On the visualisation of detrital age distributions

Pieter Vermeesch
Birkbeck, University of London
Malet Street, London WC1E 7HX
+44 (0)20 7679 2418
p.vermeesch [at] ucl.ac.uk
_____________________________________________________

Abstract

Since the development of SIMS and LA-ICP-MS technology in the 1980s and 1990s, single grain U-Pb dating of detrital zircon has quickly become the most popular technique for sedimentary provenance studies. Currently by far the most widespread method for visualising detrital age distributions is the so-called Probability Density Plot (PDP), which is calculated by summing a number of Gaussian distributions whose means and standard deviations correspond to the individual ages and their respective analytical uncertainties. Unfortunately, the PDP lacks a firm theoretical basis and can produce counter-intuitive results when data quantity (number of analyses) and/or quality (precision) is high. As a more robust alternative to the PDP, this paper proposes a standard statistical technique called Kernel Density Estimation (KDE), which also involves summing a set of Gaussian distributions, but does not explicitly take into account the analytical uncertainties. The Java-based DensityPlotter program (http://densityplotter.london-geochron.com) was developed with the aim to facilitate the adoption of KDE plots in the context of detrital geochronology. ____________________________________________________________

1. Introduction

Zircon (ZrSiO₄) is a common accessory mineral in acidic igneous rocks, which form the main proto-sources of the siliciclastic sediments. It contains up to a percent of radioactive U and Th, which decay to various isotopes of lead with known half lives, forming the basis of the U-Th-Pb geochronometer. Zircon is a very durable mineral that undergoes minimal chemical alteration or mechanical abrasion. Therefore, zircon crystals can be considered time capsules carrying the igneous and metamorphic history of their proto-sources. The probability distribution of a representative sample of zircon U-Pb ages from a detrital population can serve as a characteristic fingerprint that may be used to trace the flow of sand through sediment routing systems. As a provenance tracer, zircon U-Pb data are less susceptible to winnowing effects than conventional petrographic techniques (Garzanti et al., 2009). Using modern microprobe technology, it is quite easy to date, say, a hundred grains of zircon in a matter of just a few hours. Due to the robustness of zircons as a tracer of sedimentary provenance, and the relative ease of dating them, the use of detrital zircon U-Pb geochronology has truly exploded in recent years. A literature survey using the keywords ‘detrital’, ‘zircon’, and ‘provenance’ indicates that the proliferation of detrital zircon studies has followed an exponential trend, with the number of publications doubling roughly every five years over the past two decades. At present, nearly a thousand detrital zircon publications appear each year.
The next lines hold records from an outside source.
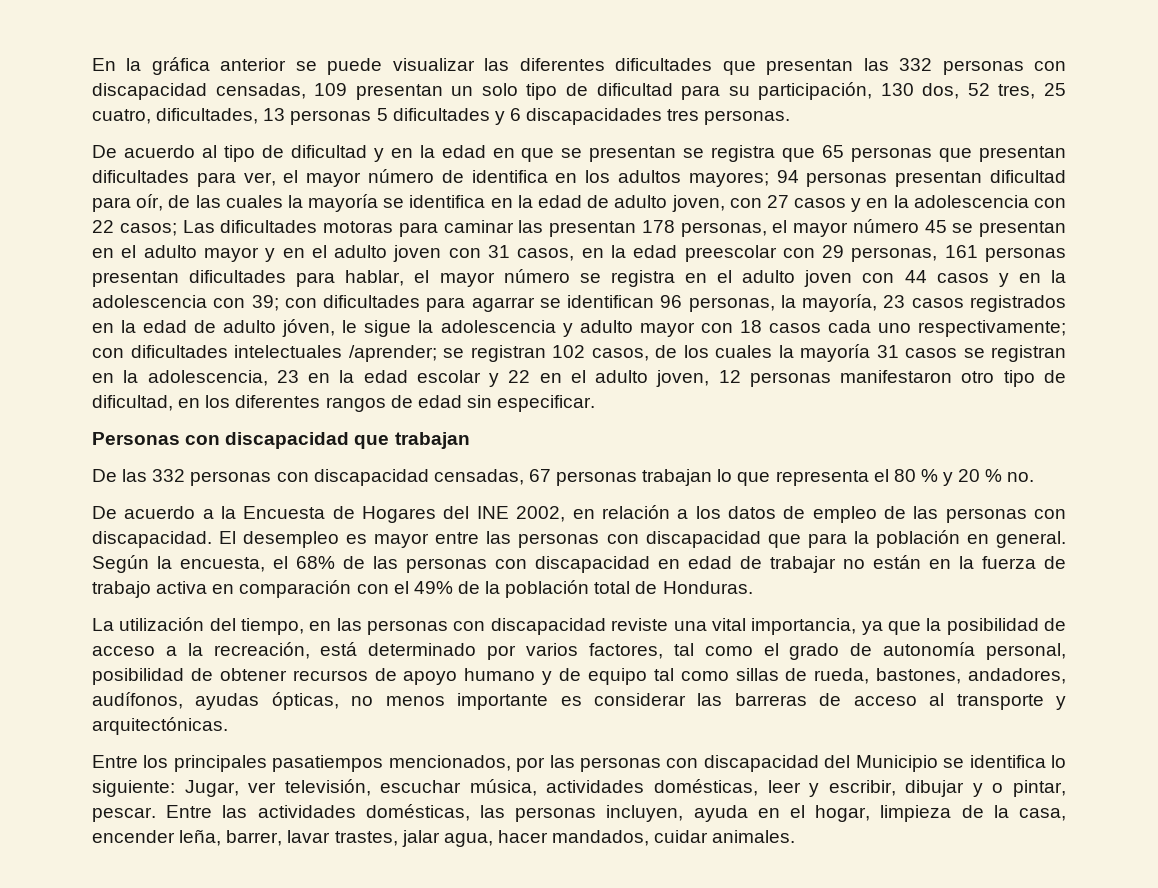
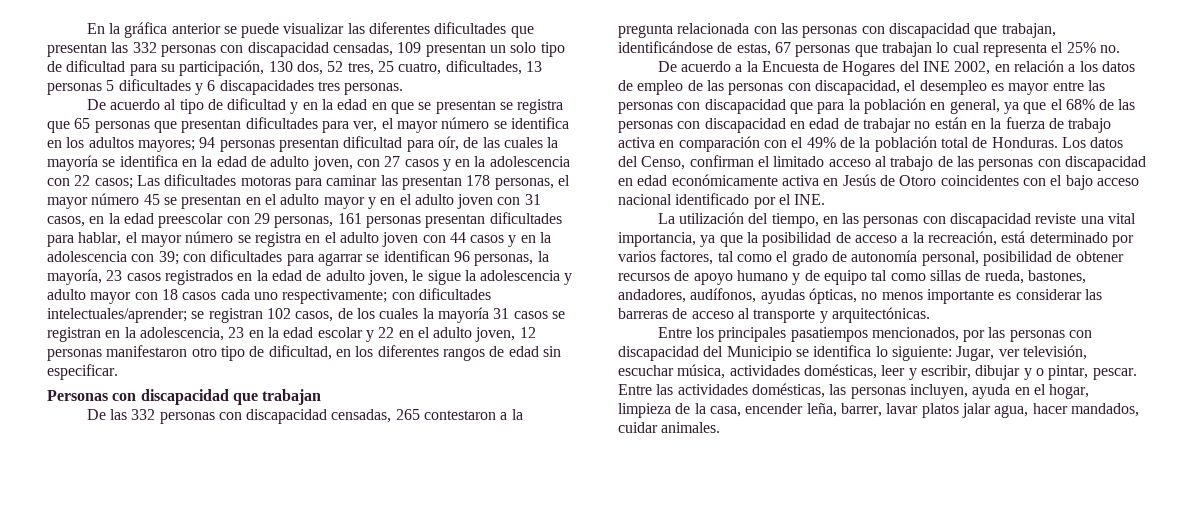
- De acuerdo al tipo de dificultad y en la edad en que se presentan se registra que 65 personas que presentan dificultades para ver, el mayor número de identifica en los adultos mayores;
+ De acuerdo al tipo de dificultad y en la edad en que se presentan se registra que 65 personas que presentan dificultades para ver, el mayor número se identifica en los adultos mayores;
- con dificultades para agarrar se identifican 96 personas, la mayoría, 23 casos registrados en la edad de adulto jóven, le sigue la adolescencia y adulto mayor con 18 casos cada uno respectivamente;
+ con dificultades para agarrar se identifican 96 personas, la mayoría, 23 casos registrados en la edad de adulto joven, le sigue la adolescencia y adulto mayor con 18 casos cada uno respectivamente;
- con dificultades intelectuales /aprender;
+ con dificultades intelectuales/aprender;
- De las 332 personas con discapacidad censadas, 67 personas trabajan lo que representa el 80 % y 20 % no.
+ De las 332 personas con discapacidad censadas, 265 contestaron a la pregunta relacionada con las personas con discapacidad que trabajan, identificándose de estas, 67 personas que trabajan lo cual representa el 25% no.
- De acuerdo a la Encuesta de Hogares del INE 2002, en relación a los datos de empleo de las personas con discapacidad. El desempleo es mayor entre las personas con discapacidad que para la población en general. Según la encuesta, el 68% de las personas con discapacidad en edad de trabajar no están en la fuerza de trabajo activa en comparación con el 49% de la población total de Honduras.
+ De acuerdo a la Encuesta de Hogares del INE 2002, en relación a los datos de empleo de las personas con discapacidad, el desempleo es mayor entre las personas con discapacidad que para la población en general, ya que el 68% de las personas con discapacidad en edad de trabajar no están en la fuerza de trabajo activa en comparación con el 49% de la población total de Honduras. Los datos del Censo, confirman el limitado acceso al trabajo de las personas con discapacidad en edad económicamente activa en Jesús de Otoro coincidentes con el bajo acceso nacional identificado por el INE.
- Entre las actividades domésticas, las personas incluyen, ayuda en el hogar, limpieza de la casa, encender leña, barrer, lavar trastes, jalar agua, hacer mandados, cuidar animales.
+ Entre las actividades domésticas, las personas incluyen, ayuda en el hogar, limpieza de la casa, encender leña, barrer, lavar platos jalar agua, hacer mandados, cuidar animales.

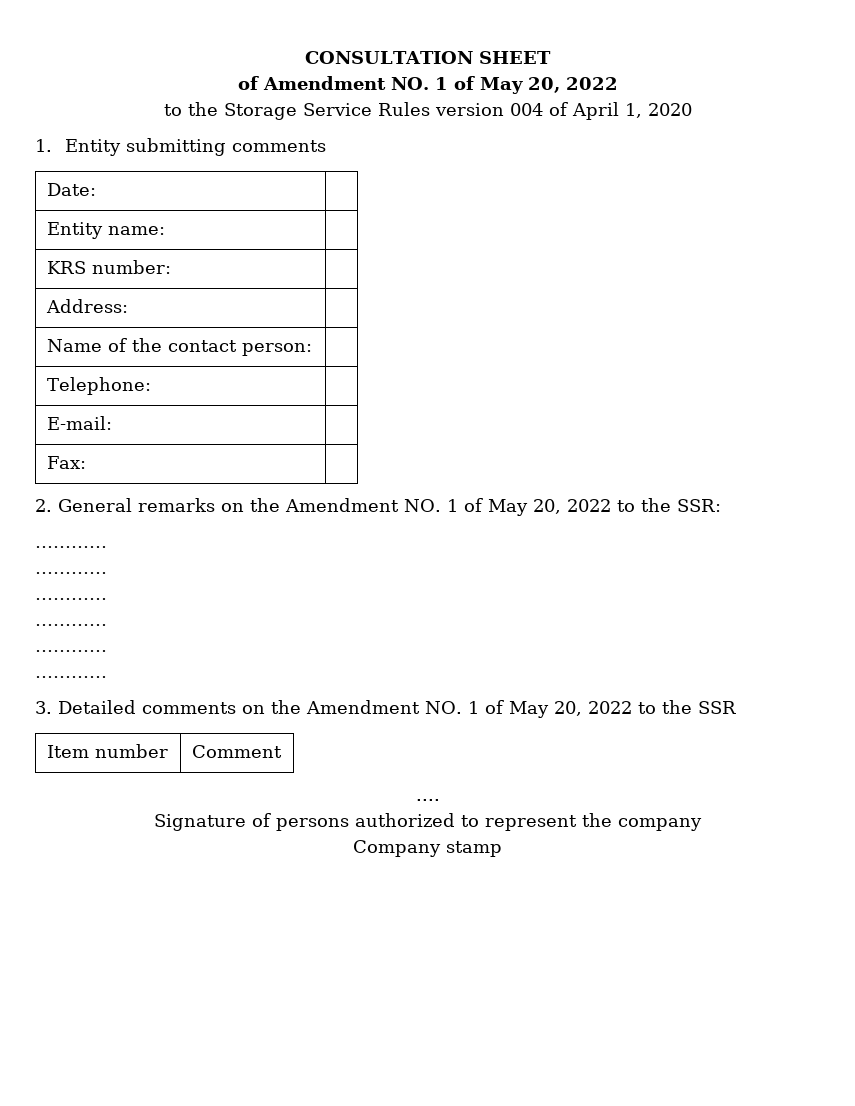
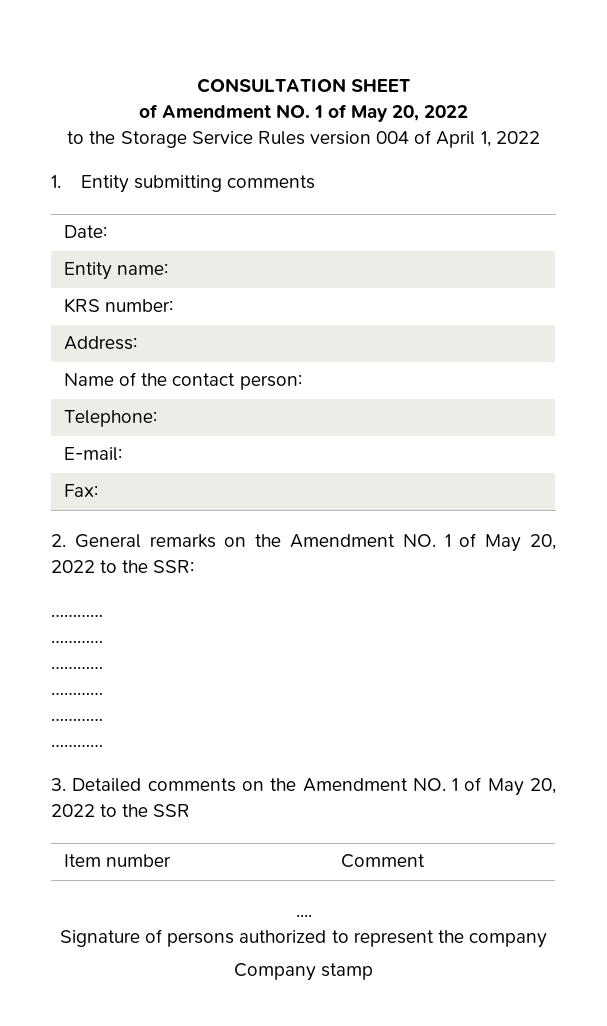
- to the Storage Service Rules version 004 of April 1, 2020
+ to the Storage Service Rules version 004 of April 1, 2022

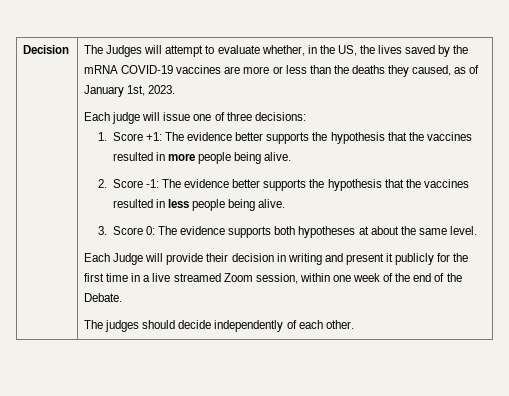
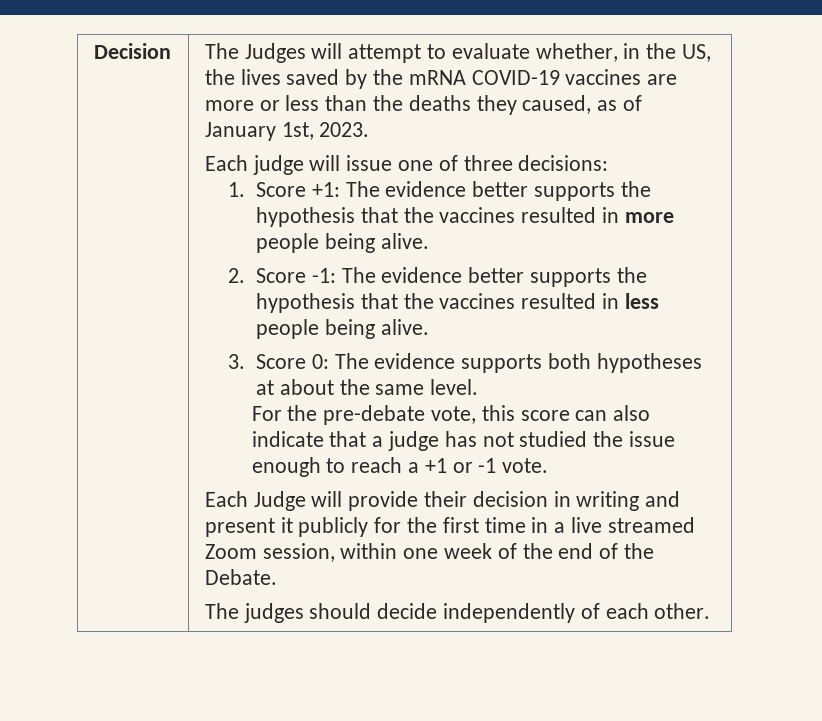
+ For the pre-debate vote, this score can also indicate that a judge has not studied the issue enough to reach a +1 or -1 vote.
To address the technical and methodological issues arising from the increased popularity of the technique, a detrital zircon geochronology workshop was held immediately prior to the 2011 Goldschmidt conference in Prague. During this workshop, a concensus was reached that the statistical tools used by the community to analyse the vast amounts of U-Pb data produced by today’s SIMS and LA-ICP-MS laboratories are inadequate. Particularly the use of so-called Probability Density Plots (PDPs), which are ubiquitous in the detrital zircon geochronology literature, was identified as a cause for concern. It was noted that, in spite of its name, the PDP lacks any theoretical basis as a probability density estimator, although some maintained that it may still serve a purpose as a data visualisation tool. Galbraith (1998, 2010) eloquently pointed out some problems with the PDP in the context of fission track and luminescence dating, but unfortunately this work was published in specialised journals and has not been picked up by the detrital zircon U-Pb dating community. Furthermore, Galbraith (1990)’s alternative for the PDP, the so-called radial plot, is not ideally suited for displaying large datasets of relatively precise zircon U-Pb ages. This paper proposes the Kernel Density Estimator (KDE), which has a similar appearance as the PDP, but is built on solid theoretical foundations, as a statistically more robust alternative to the PDP (Section 2). In order to aid in the adoption of this method by the detrital zircon U-Pb dating community, a Java-based data visualisation tool called DensityPlotter was developed for plotting detrital age distributions (Section 3).

2. KDE vs. PDP

Figure 1: (a) The ‘Kernel Density Estimator’ (KDE) is a function that stacks a Gaussian ‘bell curve’ on top of each measurement, whose standard deviation is determined by the local probability density. (b) The ‘Probability Density Plot’ (PDP) is a function that stacks a Gaussian ‘bell curve’ on top of each measurement whose standard deviation is determined by the analytical precision.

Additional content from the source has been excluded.